Summer pistou

A cross between a soup and a stew, this healthy French dish is packed with vegetables and beans – perfect as a light lunch. If making ahead it will keep in the fridge for a couple of days.

  • Prep:10 mins
    Cook:25 mins
  • Easy

Nutrition per serving

  • kcal 209
  • fat 8g
  • saturates 3g
  • carbs 18g
  • sugars 6g
  • fibre 10g
  • protein 12g
  • salt 0.2g

Ingredients

  • 1 tbsp rapeseed oil
  • 2 leeks, finely sliced
  • 1 large courgette, finely diced
  • 1l boiling vegetable stock (made from scratch or with reduced-salt bouillon)
  • 400g can cannellini or haricot beans, drained
  • 200g green beans, chopped
  • 3 tomatoes, chopped
  • 3 garlic cloves, finely chopped
  • small pack basil
  • 40g freshly grated Parmesan

Tip

Garlic's health benefits

Chopping, grating or crushing garlic activates the compound allicin, thought to have a wide range of health benefits.

Portion size

This recipe will make enough for two days - simply keep the leftovers in the fridge.

Method

  1. Heat the oil in a large pan and fry the leeks and courgette for 5 mins to soften. Pour in the stock, add three-quarters of the haricot beans with the green beans, half the tomatoes, and simmer for 5-8 mins until the vegetables are tender.
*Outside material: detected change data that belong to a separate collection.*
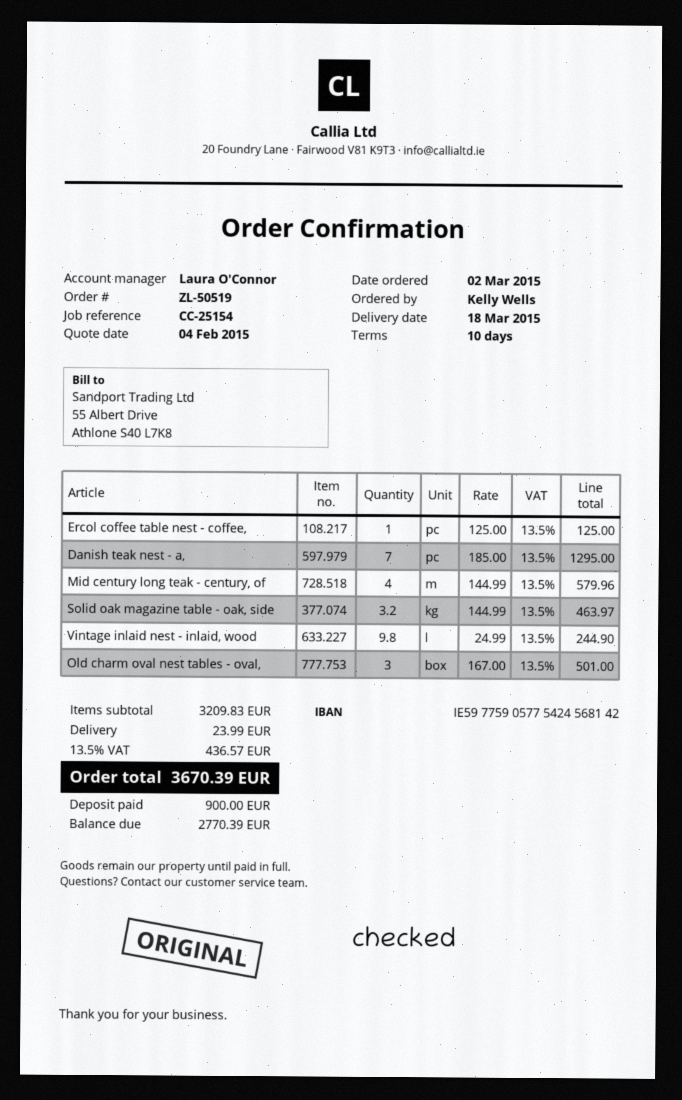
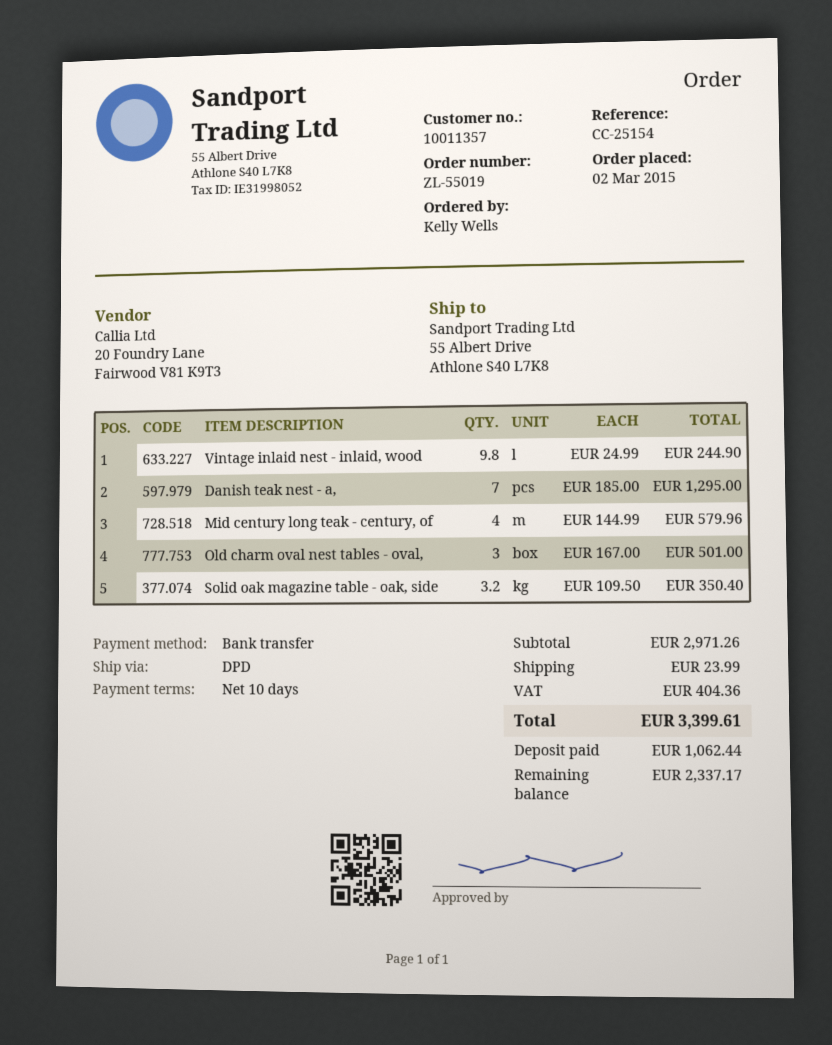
order number: ZL-50519 -> ZL-55019
Ercol coffee table nest - coffee,: 1 x 125.00 = 125.00 -> none
Solid oak magazine table - oak, side: 3.2 x 144.99 = 463.97 -> 3.2 x 109.50 = 350.40
subtotal: 3209.83 -> 2971.26
tax: 436.57 -> 404.36
total: 3670.39 -> 3399.61
deposit: 900.00 -> 1062.44
balance: 2770.39 -> 2337.17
  2. Meanwhile, blitz the remaining beans and tomatoes, the garlic and basil in a food processor (or in a bowl with a stick blender) until smooth, then stir in the Parmesan. Stir the sauce into the soup, cook for 1 min, then ladle half into bowls or pour into a flask for a packed lunch. Chill the remainder. Will keep for a couple of days.